**Directions for this task:**
With pictures left out, return only the lines from the line containing "total: 5400.34 -> 5534.99" through the end of the material below, both included.

★ ★ ★ ★

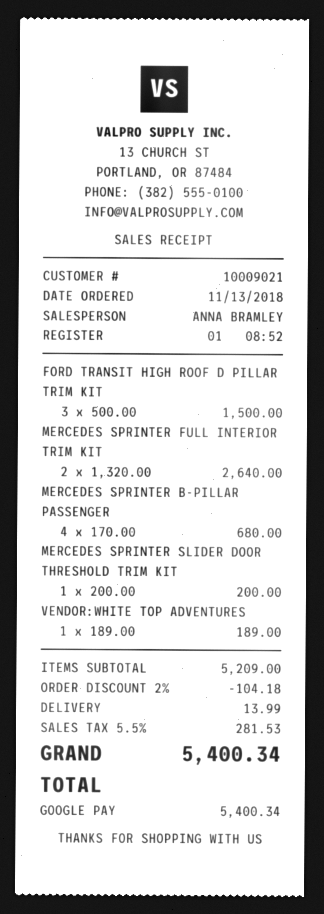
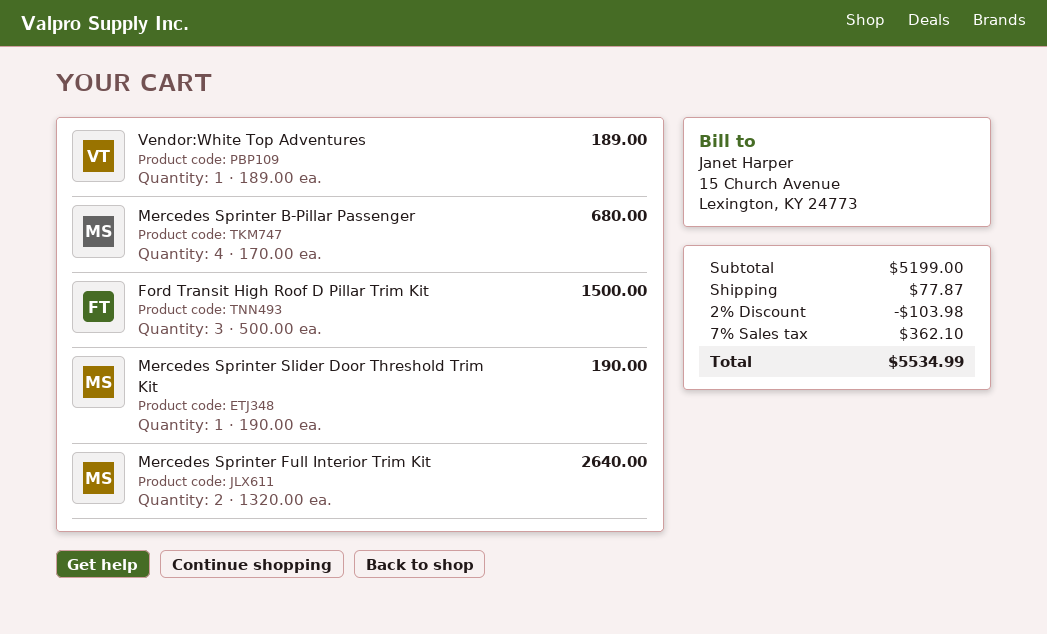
MERCEDES SPRINTER SLIDER DOOR THRESHOLD TRIM KIT: 1 x 200.00 = 200.00 -> 1 x 190.00 = 190.00
subtotal: 5209.00 -> 5199.00
discount: 2% = 104.18 -> 2% = 103.98
shipping: 13.99 -> 77.87
tax: 5.5% = 281.53 -> 7% = 362.10
total: 5400.34 -> 5534.99

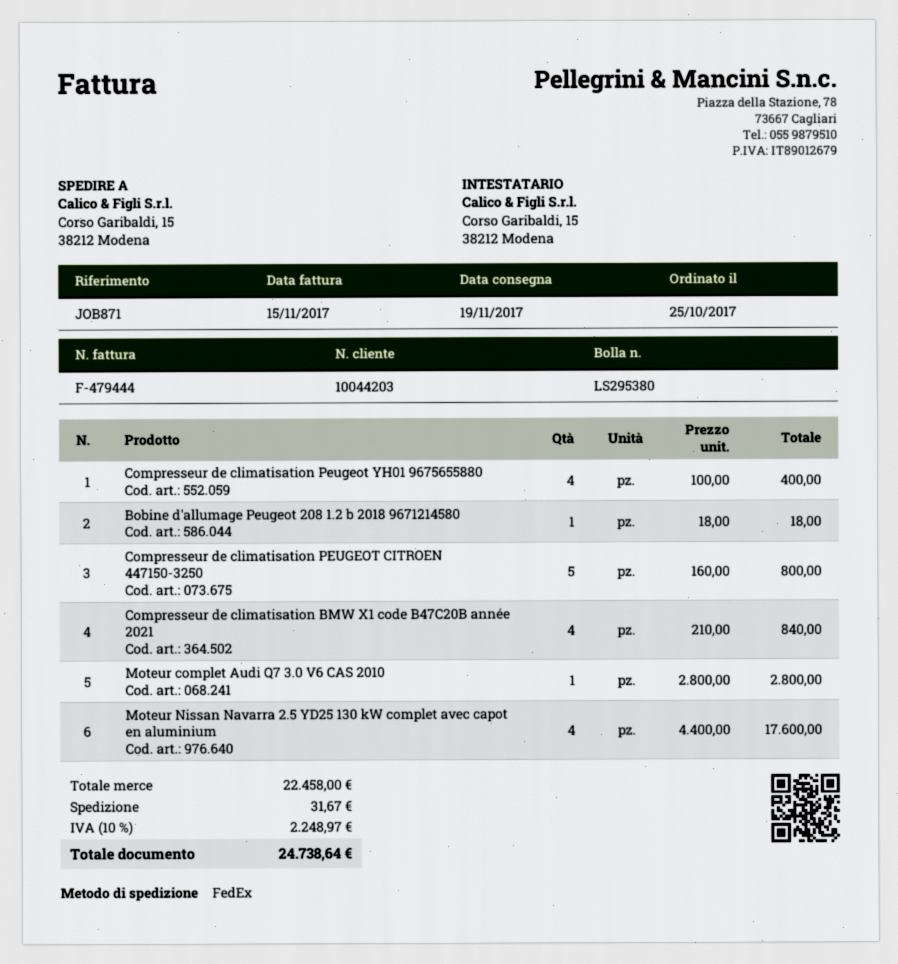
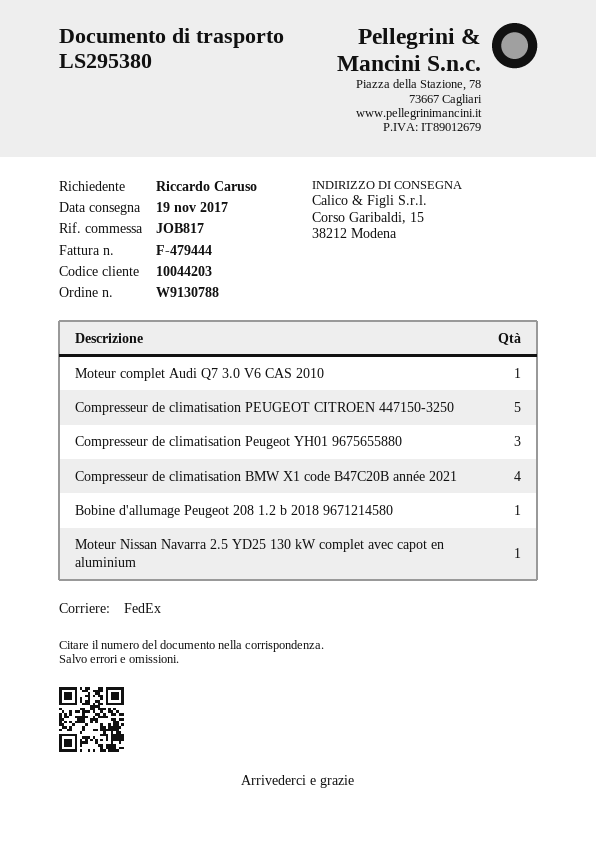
reference: JOB871 -> JOB817
Compresseur de climatisation Peugeot YH01 9675655880: 4 -> 3
Moteur Nissan Navarra 2.5 YD25 130 kW complet avec capot en aluminium: 4 -> 1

★ ★ ★ ★

**Expected answer:**
total: 5400.34 -> 5534.99

reference: JOB871 -> JOB817
Compresseur de climatisation Peugeot YH01 9675655880: 4 -> 3
Moteur Nissan Navarra 2.5 YD25 130 kW complet avec capot en aluminium: 4 -> 1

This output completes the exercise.